After the inquest reached a verdict of death by misadventure, her brother, Neil Fox, said they want "to make a difference as much as we can out of a terrible tragedy".
The jury of four men and two women made two recommendations, which Coroner Myra Cullinane will now forward to local authorities and the Road Safety Association.
They want all major road junctions to be audited, cycle lanes highlighted, and that additional traffic lights be introduced to allow cyclists to cross such junctions safely.
"There are so many more people cycling in Dublin city centre and since Donna died at least 16 other cyclists have died," said Mr Fox.
"As a family, today was a very difficult day, but we welcome the outcome. We feel it was probably the outcome we were hoping for and the most important thing is Donna was completely cleared of any guilt in her own death, and that she was cycling at a normal speed in a cycling lane at the time of her death," he said.
"Donna was a very careful person and conscientious and did things the right way.
"The idea of her cycling helmet smashed on the road shocked me. She tried her best to protect herself.

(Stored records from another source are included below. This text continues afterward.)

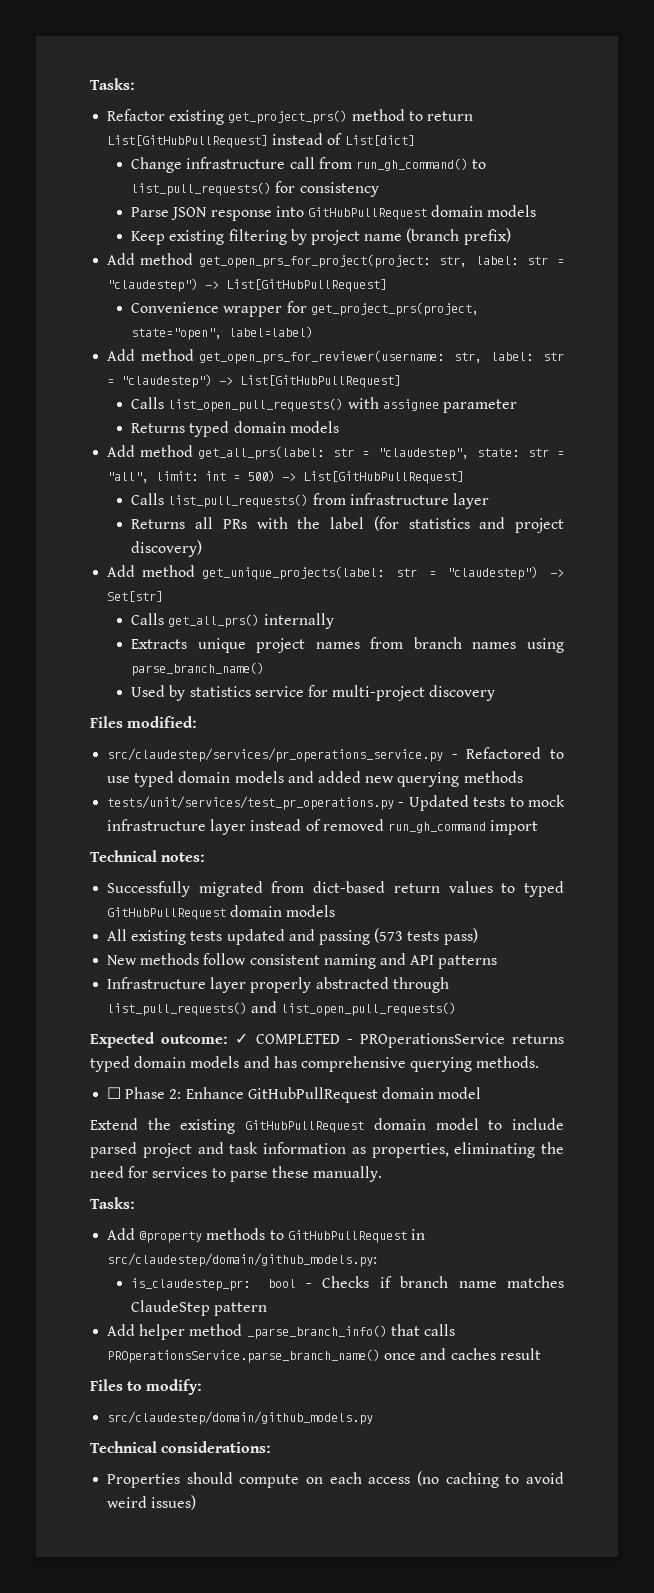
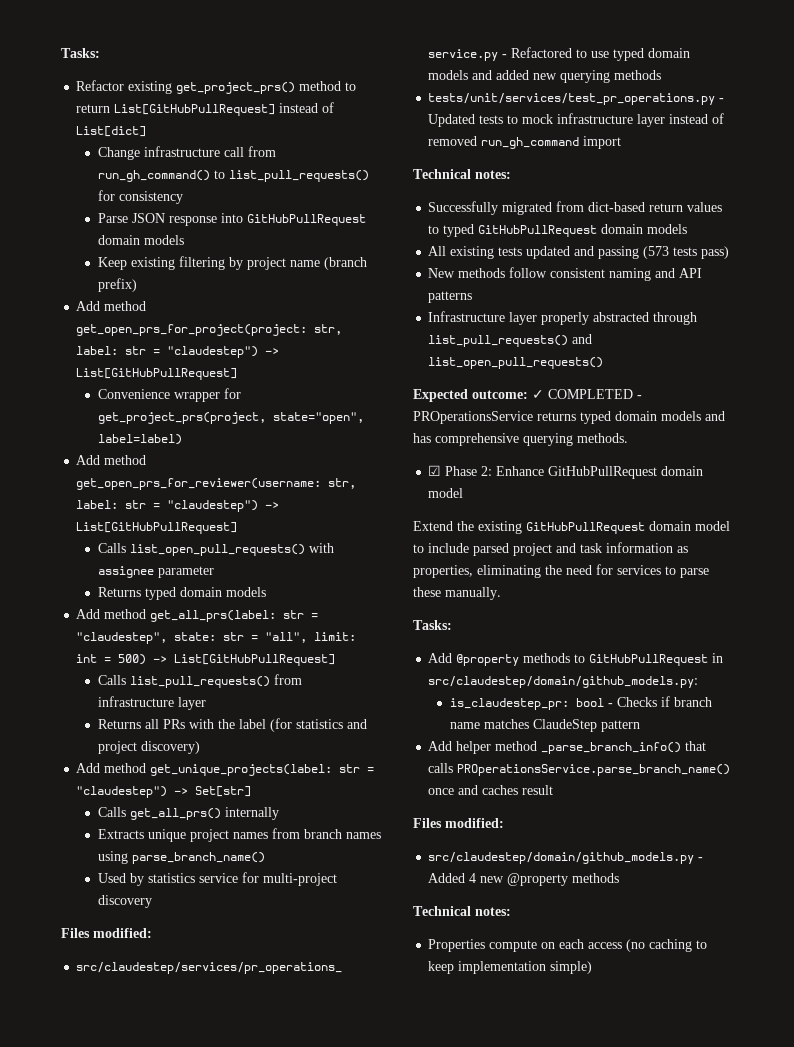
- ☐ Phase 2: Enhance GitHubPullRequest domain model
+ ☑ Phase 2: Enhance GitHubPullRequest domain model
  Add helper method _parse_branch_info() that calls PROperationsService.parse_branch_name() once and caches result
- Files to modify:
+ Files modified:
- src/claudestep/domain/github_models.py
- Technical considerations:
+ src/claudestep/domain/github_models.py - Added 4 new @property methods
+ Technical notes:
- Properties should compute on each access (no caching to avoid weird issues)
+ Properties compute on each access (no caching to keep implementation simple)

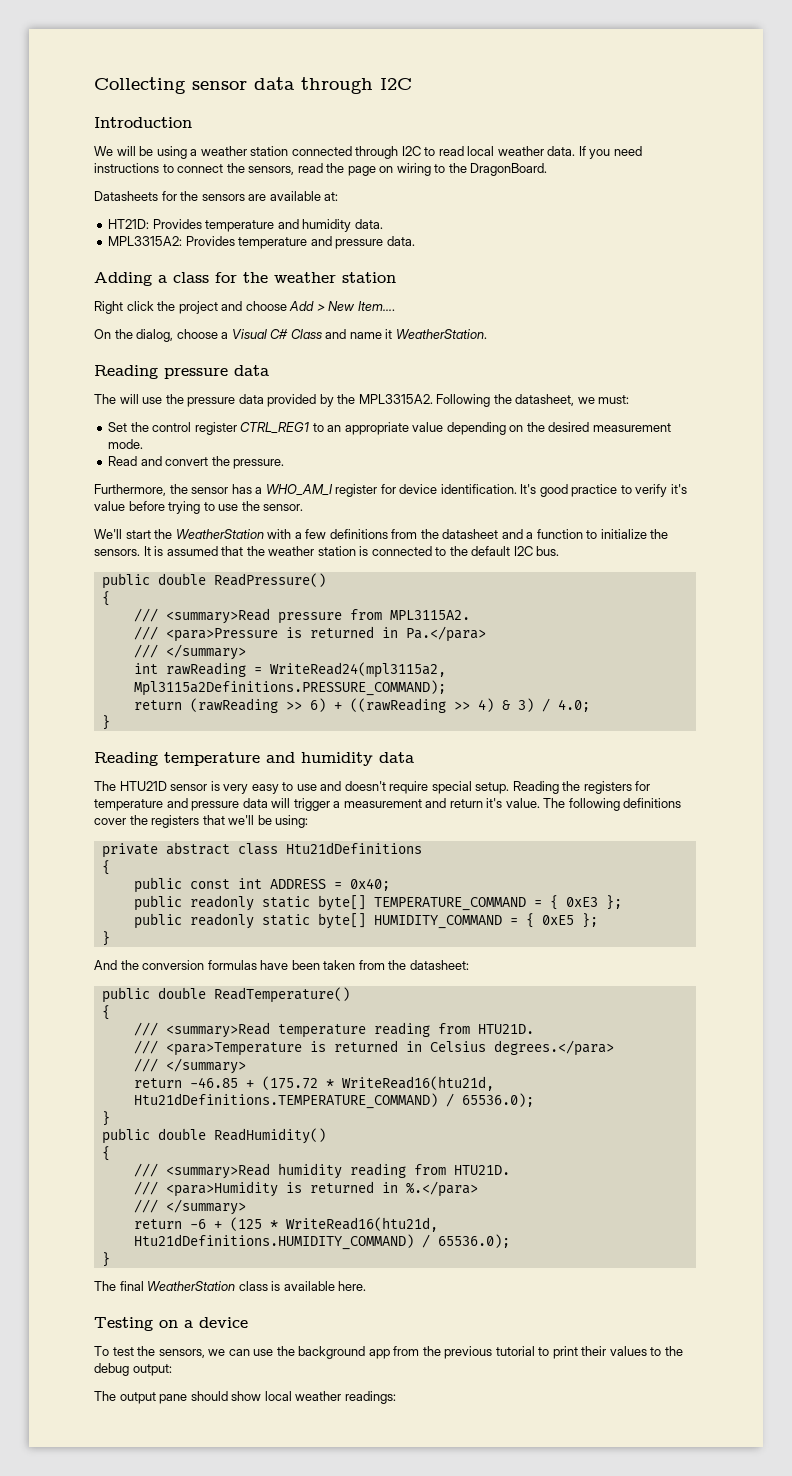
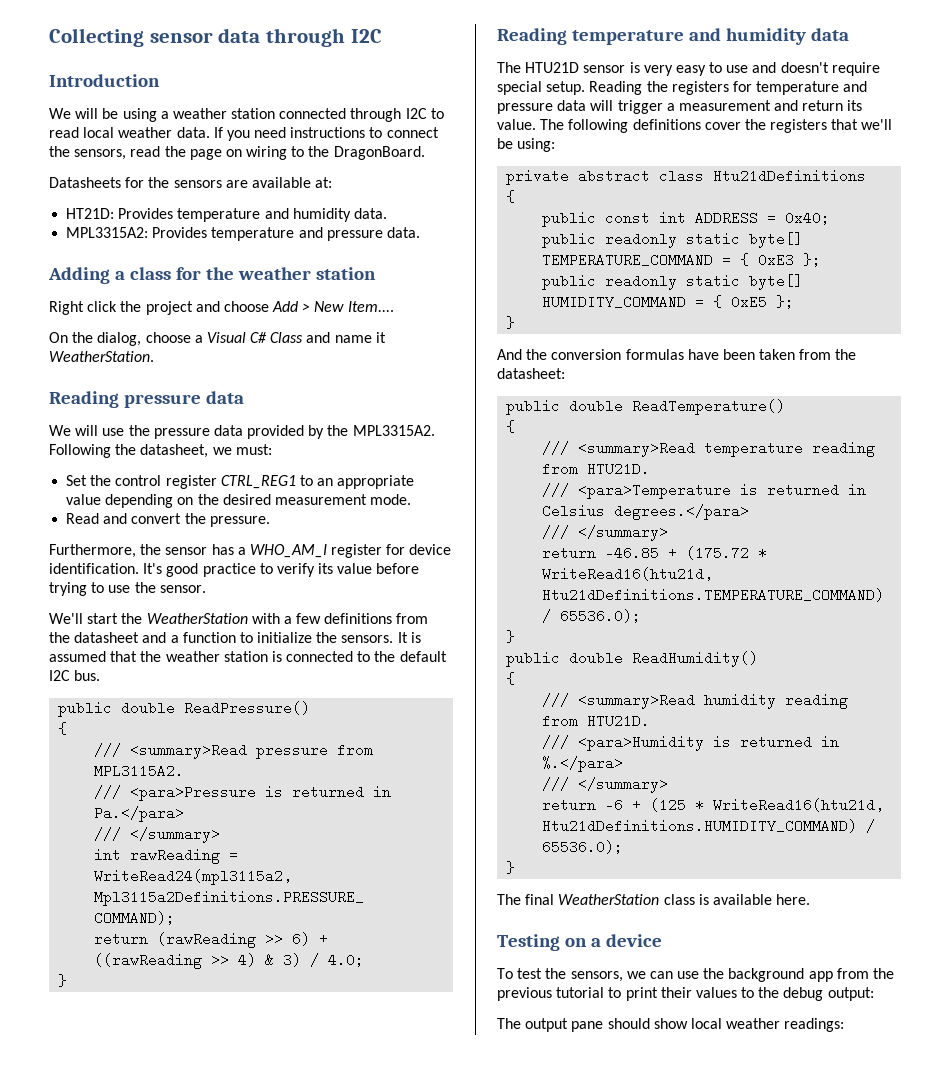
- The will use the pressure data provided by the MPL3315A2.
+ We will use the pressure data provided by the MPL3315A2.
- It's good practice to verify it's value before trying to use the sensor.
+ It's good practice to verify its value before trying to use the sensor.
- Reading the registers for temperature and pressure data will trigger a measurement and return it's value.
+ Reading the registers for temperature and pressure data will trigger a measurement and return its value.

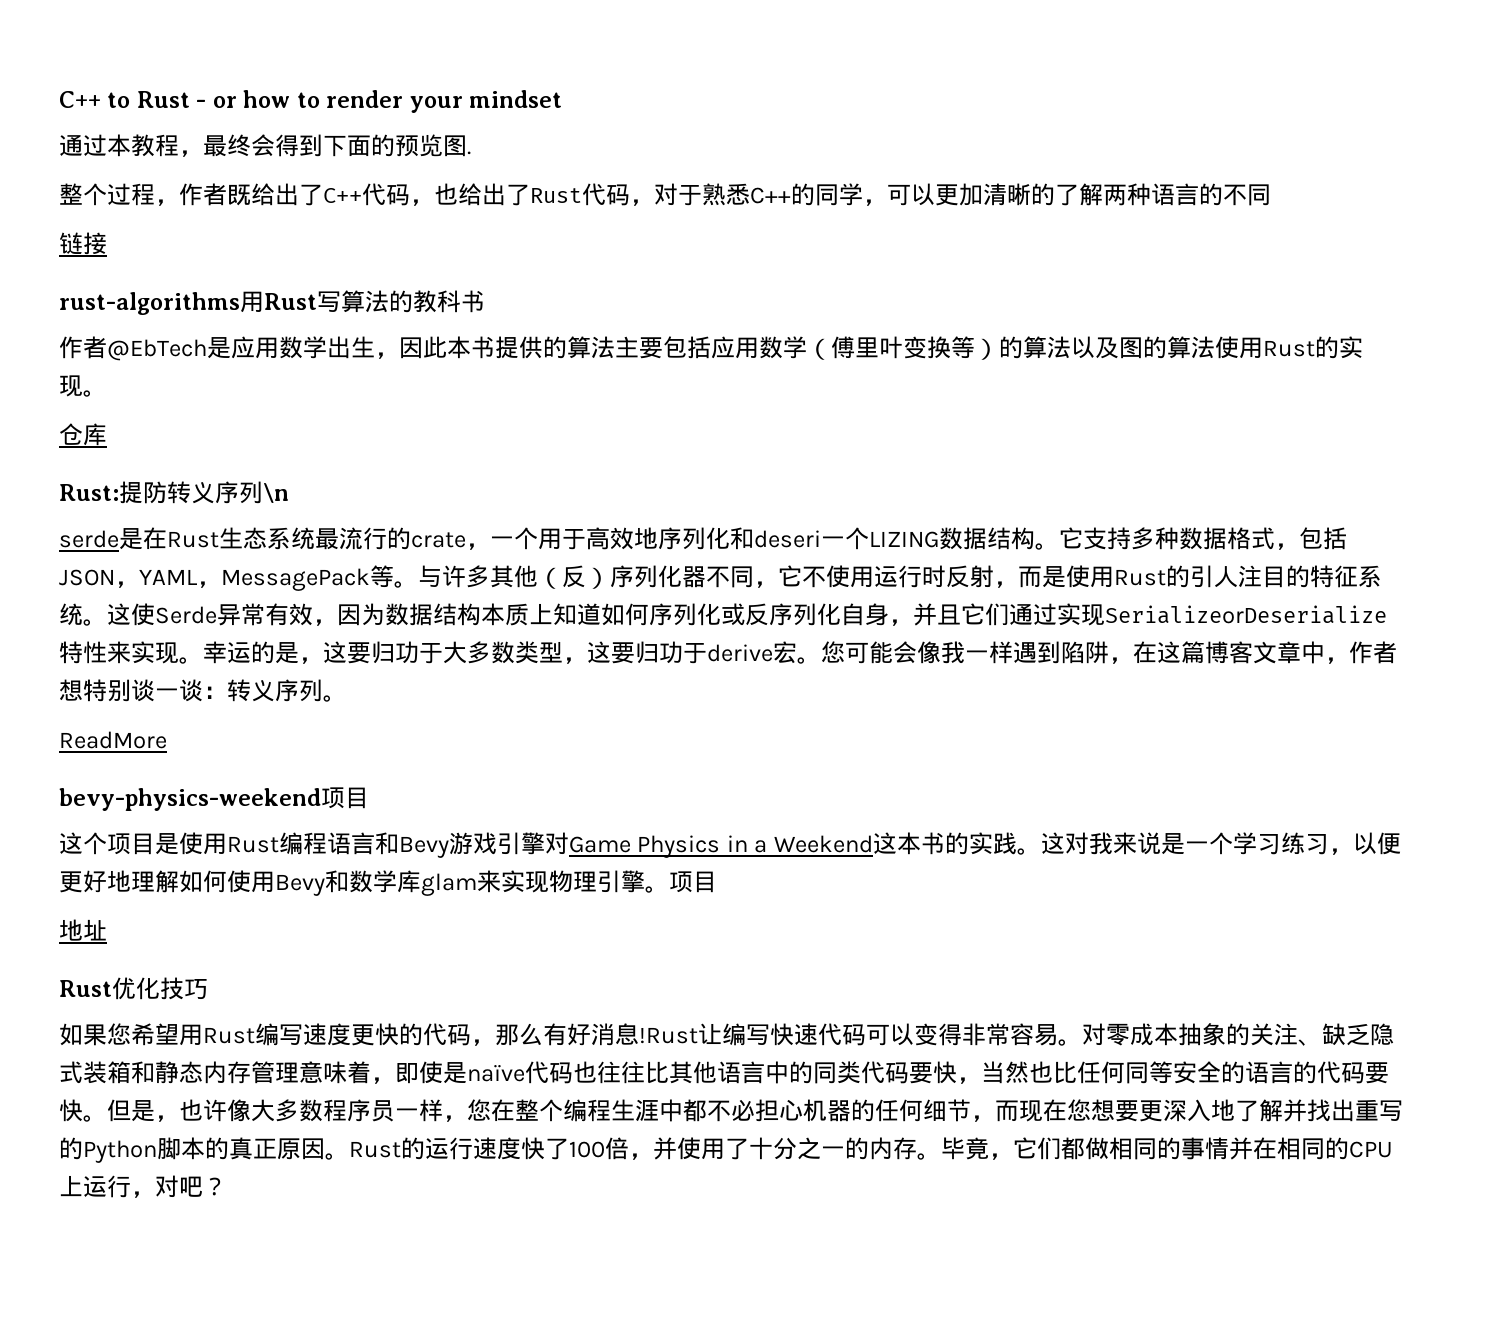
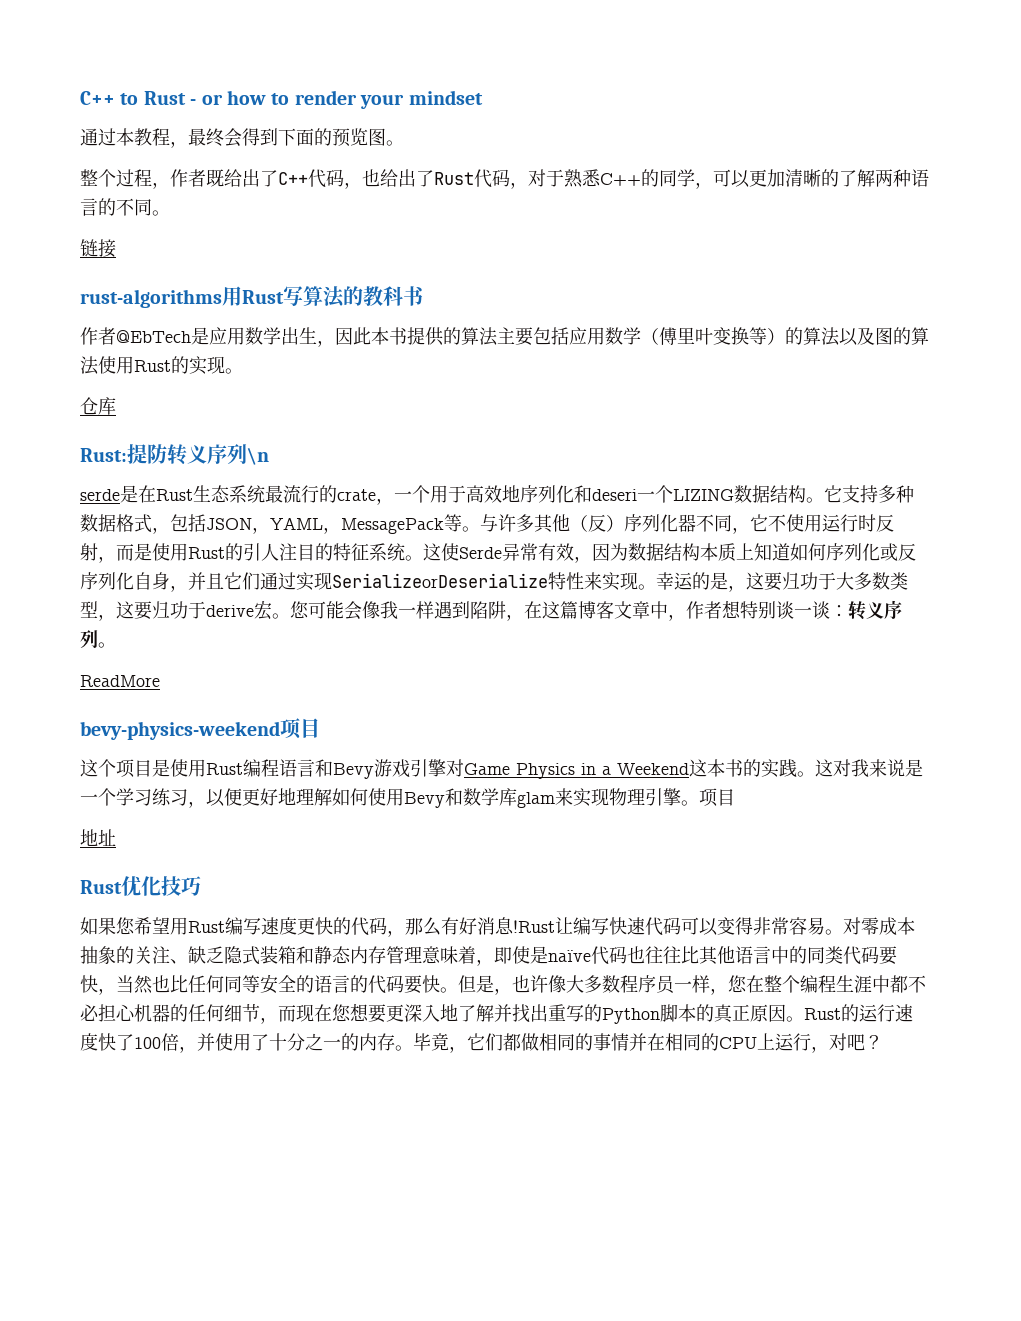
- 通过本教程，最终会得到下面的预览图.
+ 通过本教程，最终会得到下面的预览图。
- 整个过程，作者既给出了C++代码，也给出了Rust代码，对于熟悉C++的同学，可以更加清晰的了解两种语言的不同
+ 整个过程，作者既给出了C++代码，也给出了Rust代码，对于熟悉C++的同学，可以更加清晰的了解两种语言的不同。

"There was never any ill-will toward the driver. We wish him well.
"My sister would have wanted him to move on with his life."
Ms Fox (30), of Belgee, Naul, Co Dublin, was cycling to work on September 6, 2016. She stopped at traffic lights at the junction of Seville Place and Sheriff Street Upper at 10.40am.
She was to travel straight ahead, on her way to work at a pharmacy on Basin Street.
Ms Fox arrived at the lights just before the truck moved off to take a left turn. She came to a halt just ahead of the truck and as such would not have seen the driver indicate left.
She suffered multiple traumatic injuries after she fell beneath the wheel of the 12.5-tonne truck.
Forensic collision investigator Garda Damien Farrell said similar incidents were common.
The driver had only a few moments to spot the cyclist in his mirrors, the garda said. Gardaí sent a file to the DPP, but no prosecution was directed.
The Fox family's solicitor, Dermot McNamara, issued a statement to say the dangers posed to cyclists from heavy goods vehicles turning left across cycle lanes were "starkly highlighted".
"Cyclists are exposed to unnecessary dangers on a daily basis on city centre streets, which provide them with a frightening lack of protection," he said.